He must’ve felt me tense up though, because the second I tried to twist out of his arms, he tightened his grip. “Nice try son, but I’m a little faster than you think. Besides, you hurt your ankle; you don’t need to be going anywhere.” I let out a huff and crossed my arms over my chest. I felt like a little kid again, and I didn’t like it. We didn’t exchange any more conversation on the way home, and it felt like an eternity before our modest house came into view. He pushed open the door with his foot, (because someone in the state of rushing out it, had left it open) and he walked up the stairs and into my room. “Look Bruno, we know you’re upset.”
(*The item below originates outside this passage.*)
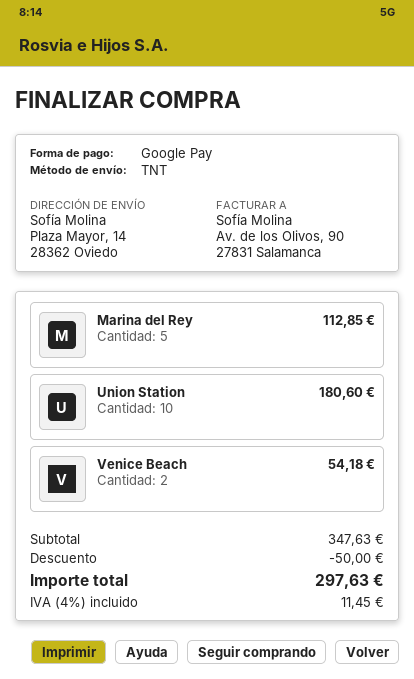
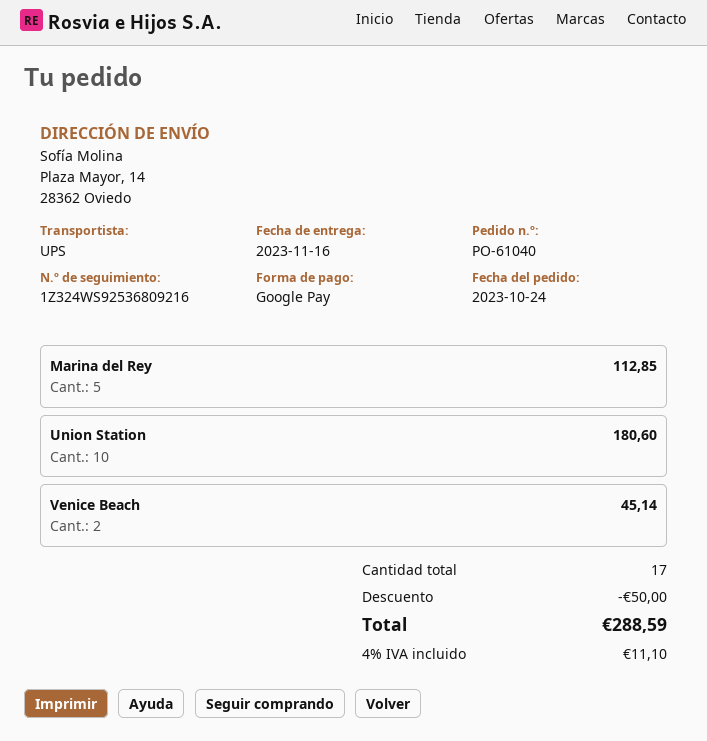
shipping method: TNT -> UPS
Venice Beach: 2 for 54.18 -> 2 for 45.14
tax: 4% = 11.45 -> 4% = 11.10
total: 297.63 -> 288.59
“That’s not half of it dad, you can’t even BEGIN to understand.” I was fighting back tears now, and I figured it wouldn’t be much longer before they started flowing. “You will never understand, I’m not upset- I’m- so much more than upset you can’t even fathom it.” A couple of tears rolled down my cheek, and I wiped them away with the sleeve of my shirt. “Can we not talk about it? I really don’t want to think about it right now.” You could tell my dad wanted to say something, but he thought better of it and both of my parents walked out. I flopped down onto my bed and buried my face in my pillow.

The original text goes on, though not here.